Action item. Could you please retype the records exactly, minus their pictures?

Entries provided.
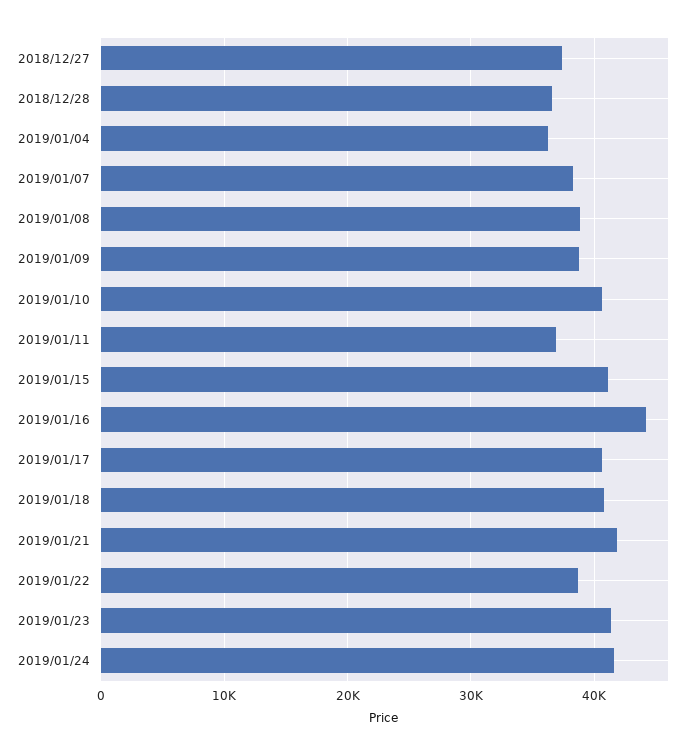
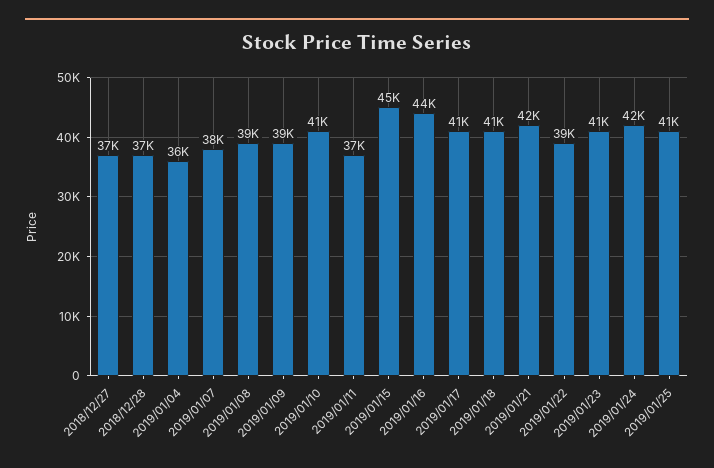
2019/01/15: 41000 -> 45000
2019/01/25: none -> 41000

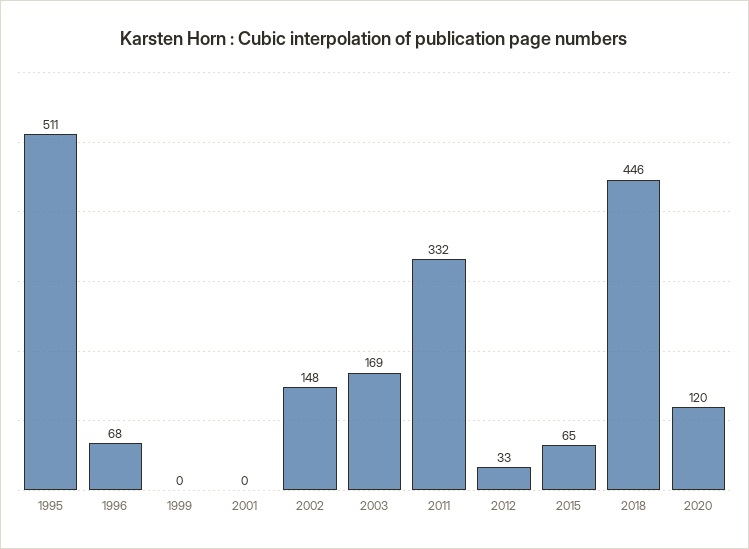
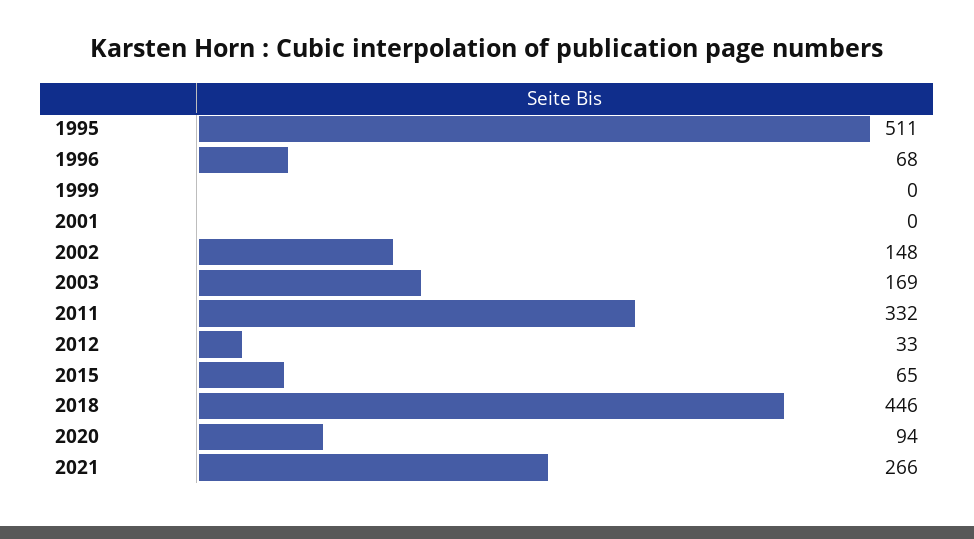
2020: 120 -> 94
2021: none -> 266

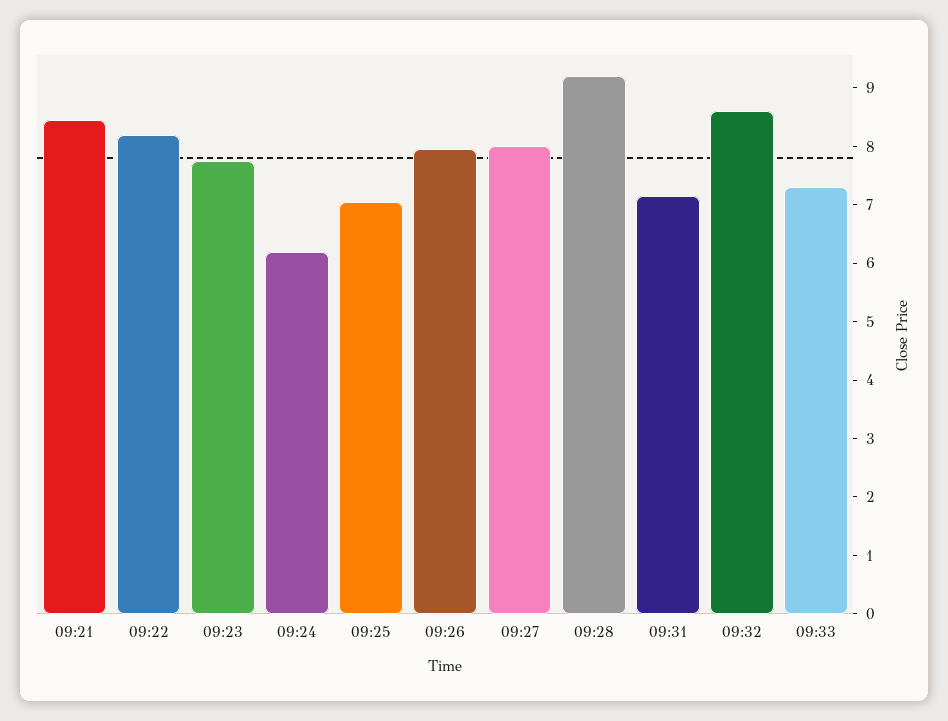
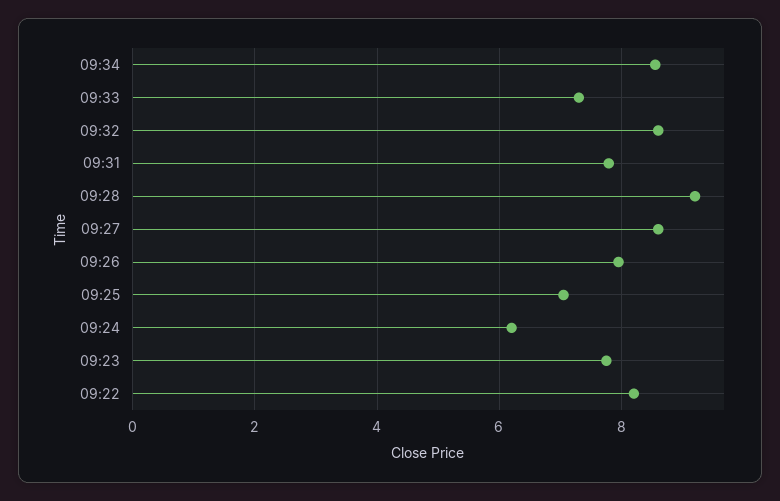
09:21: 8.4 -> none
09:27: 8 -> 8.6
09:31: 7.2 -> 7.8
09:34: none -> 8.6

Response area.
2019/01/15: 41000 -> 45000
2019/01/25: none -> 41000

2020: 120 -> 94
2021: none -> 266

09:21: 8.4 -> none
09:27: 8 -> 8.6
09:31: 7.2 -> 7.8
09:34: none -> 8.6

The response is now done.